> **Problem statement**: The answer is the line that contains "Ford S-max 2008" followed by every later line of the entries below, each repeated exactly, and nothing else.
━━ Data for analysis ━━
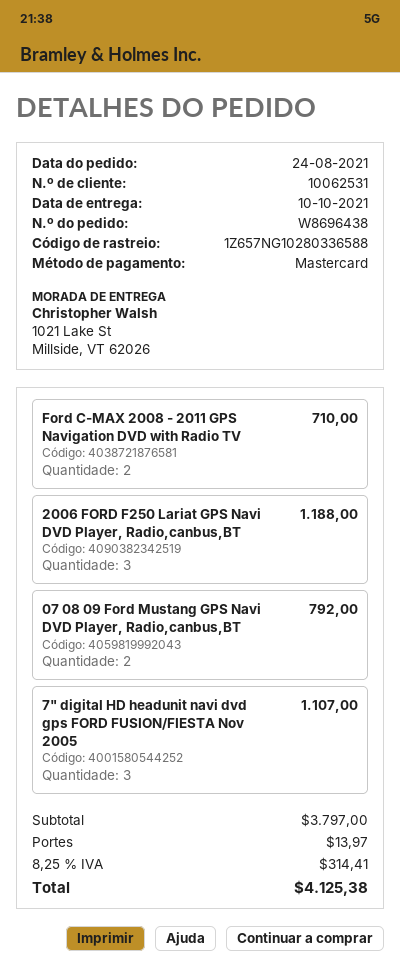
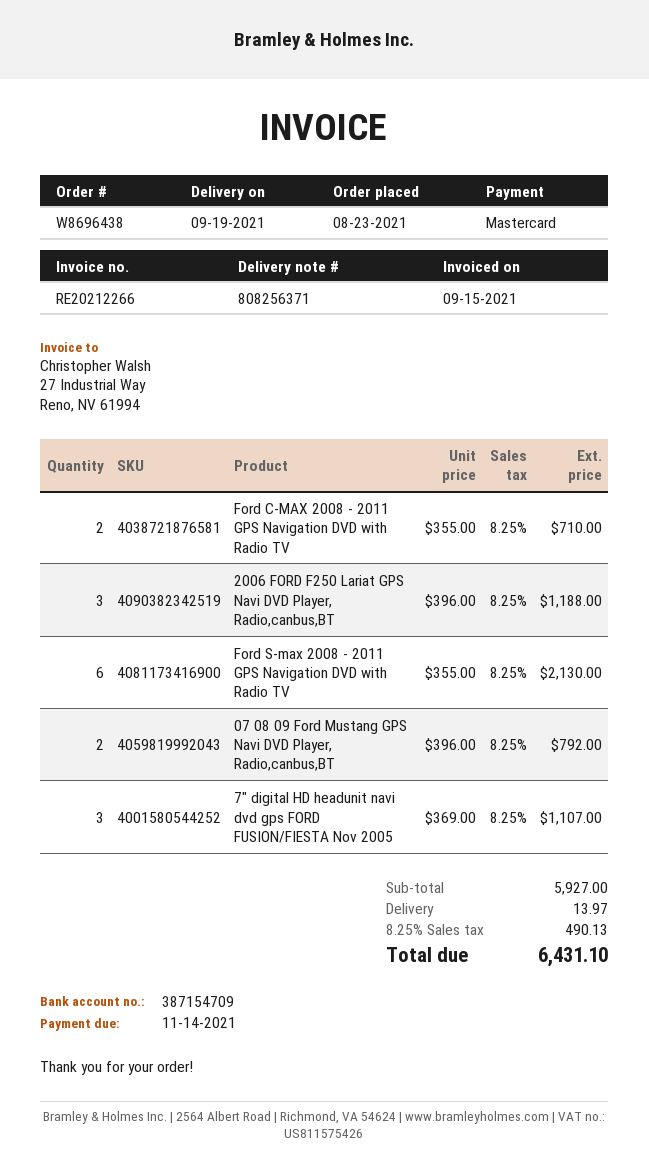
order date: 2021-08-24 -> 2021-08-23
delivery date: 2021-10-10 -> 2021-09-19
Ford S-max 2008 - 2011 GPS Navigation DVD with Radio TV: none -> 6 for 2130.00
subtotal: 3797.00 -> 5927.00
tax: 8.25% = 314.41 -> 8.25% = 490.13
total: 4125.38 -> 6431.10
━━━
> **Task output**:
Ford S-max 2008 - 2011 GPS Navigation DVD with Radio TV: none -> 6 for 2130.00
subtotal: 3797.00 -> 5927.00
tax: 8.25% = 314.41 -> 8.25% = 490.13
total: 4125.38 -> 6431.10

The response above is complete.